## Task details
In the data that follows, find the line containing "- Our assumption"; then quote that line and every line after it, exactly, through the last one.
(Records supplied Opens)
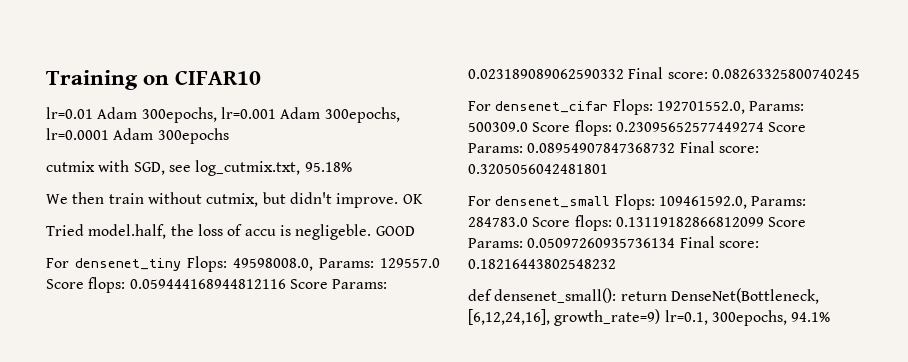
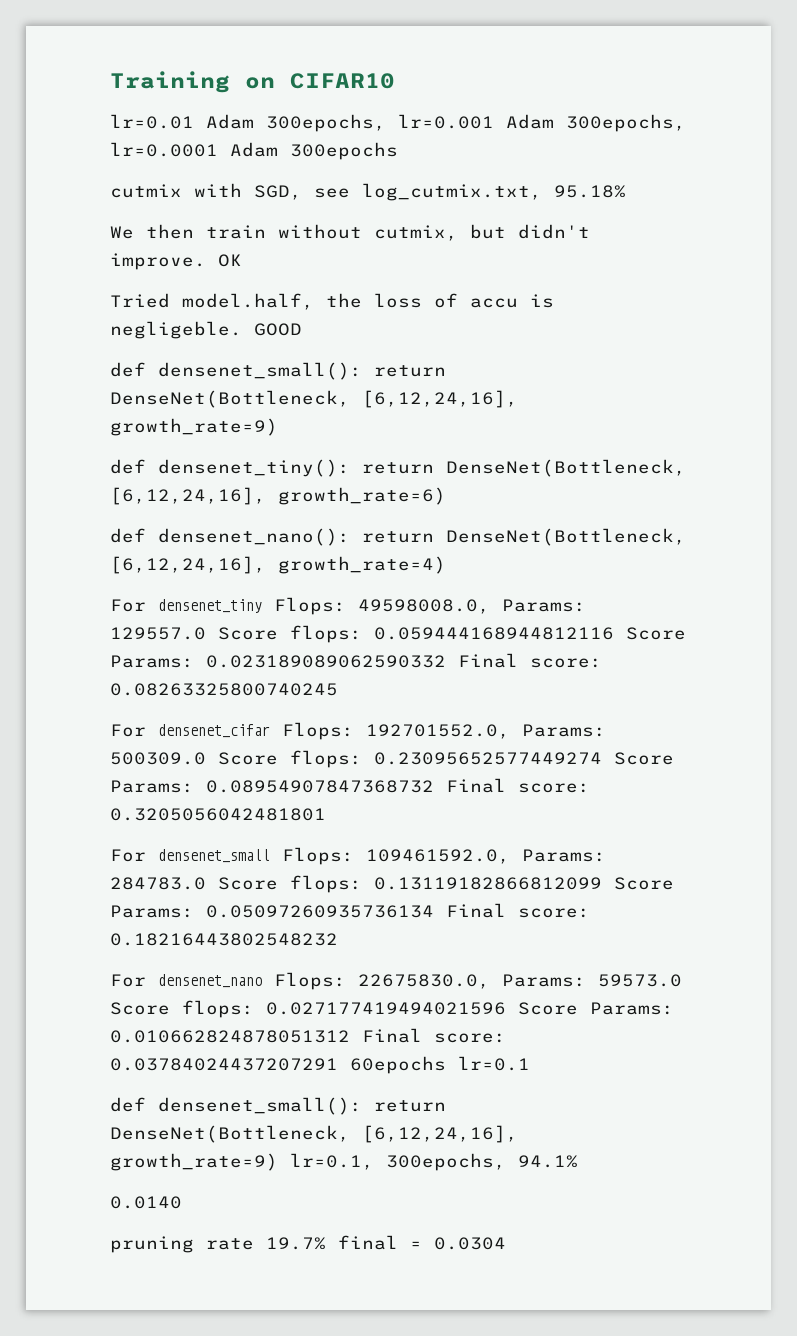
  GOOD
+ def densenet_small(): return DenseNet(Bottleneck, [6,12,24,16], growth_rate=9)
+ def densenet_tiny(): return DenseNet(Bottleneck, [6,12,24,16], growth_rate=6)
+ def densenet_nano(): return DenseNet(Bottleneck, [6,12,24,16], growth_rate=4)
+ For densenet_nano Flops: 22675830.0, Params: 59573.0 Score flops: 0.027177419494021596 Score Params: 0.010662824878051312 Final score: 0.03784024437207291 60epochs lr=0.1
+ 0.0140
+ pruning rate 19.7% final = 0.0304

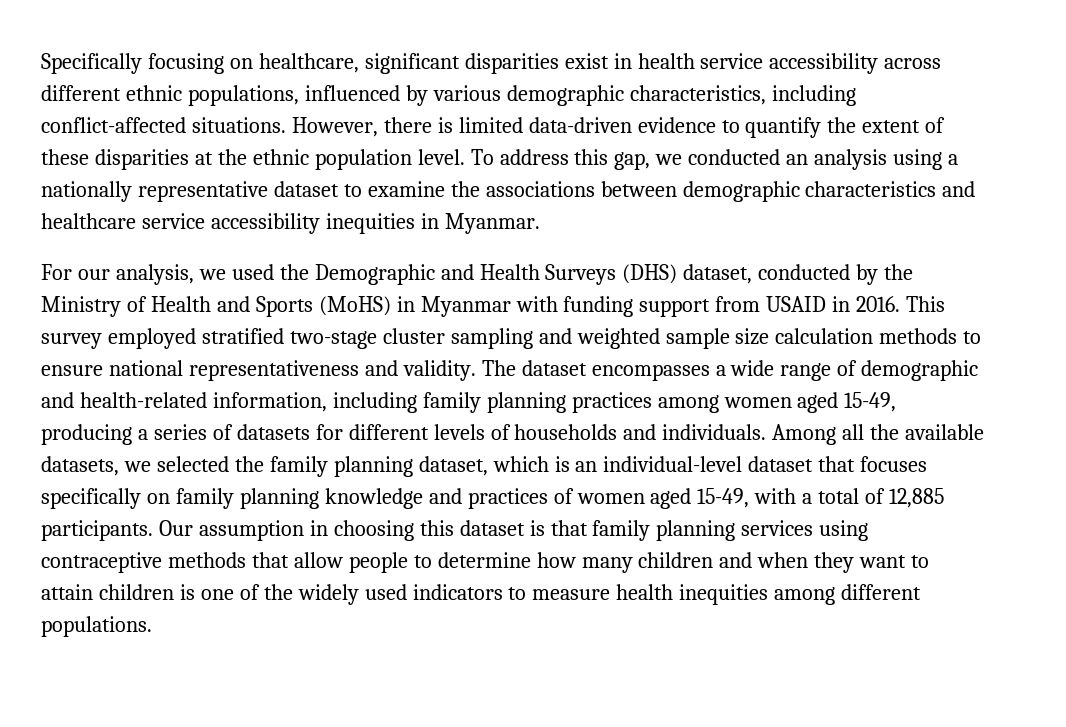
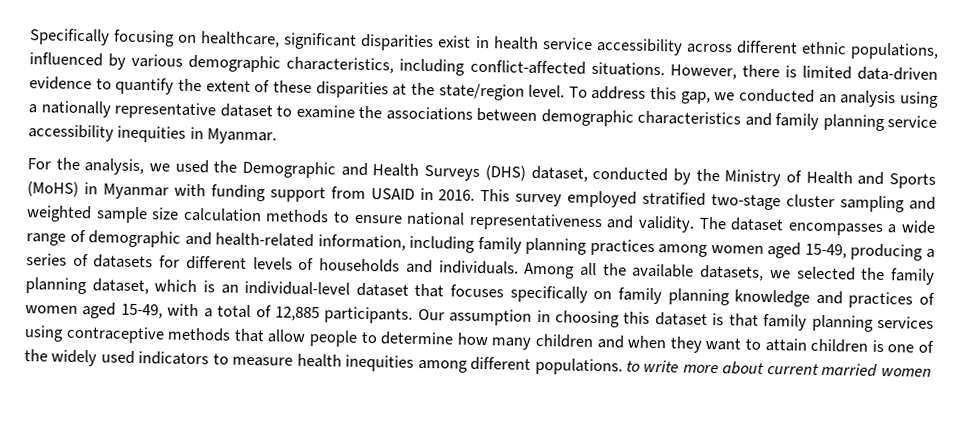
- However, there is limited data-driven evidence to quantify the extent of these disparities at the ethnic population level.
+ However, there is limited data-driven evidence to quantify the extent of these disparities at the state/region level.
- To address this gap, we conducted an analysis using a nationally representative dataset to examine the associations between demographic characteristics and healthcare service accessibility inequities in Myanmar.
+ To address this gap, we conducted an analysis using a nationally representative dataset to examine the associations between demographic characteristics and family planning service accessibility inequities in Myanmar.
- For our analysis, we used the Demographic and Health Surveys (DHS) dataset, conducted by the Ministry of Health and Sports (MoHS) in Myanmar with funding support from USAID in 2016.
+ For the analysis, we used the Demographic and Health Surveys (DHS) dataset, conducted by the Ministry of Health and Sports (MoHS) in Myanmar with funding support from USAID in 2016.
- Our assumption in choosing this dataset is that family planning services using contraceptive methods that allow people to determine how many children and when they want to attain children is one of the widely used indicators to measure health inequities among different populations.
+ Our assumption in choosing this dataset is that family planning services using contraceptive methods that allow people to determine how many children and when they want to attain children is one of the widely used indicators to measure health inequities among different populations. to write more about current married women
(Records supplied Closes)
## Exercise response
- Our assumption in choosing this dataset is that family planning services using contraceptive methods that allow people to determine how many children and when they want to attain children is one of the widely used indicators to measure health inequities among different populations.
+ Our assumption in choosing this dataset is that family planning services using contraceptive methods that allow people to determine how many children and when they want to attain children is one of the widely used indicators to measure health inequities among different populations. to write more about current married women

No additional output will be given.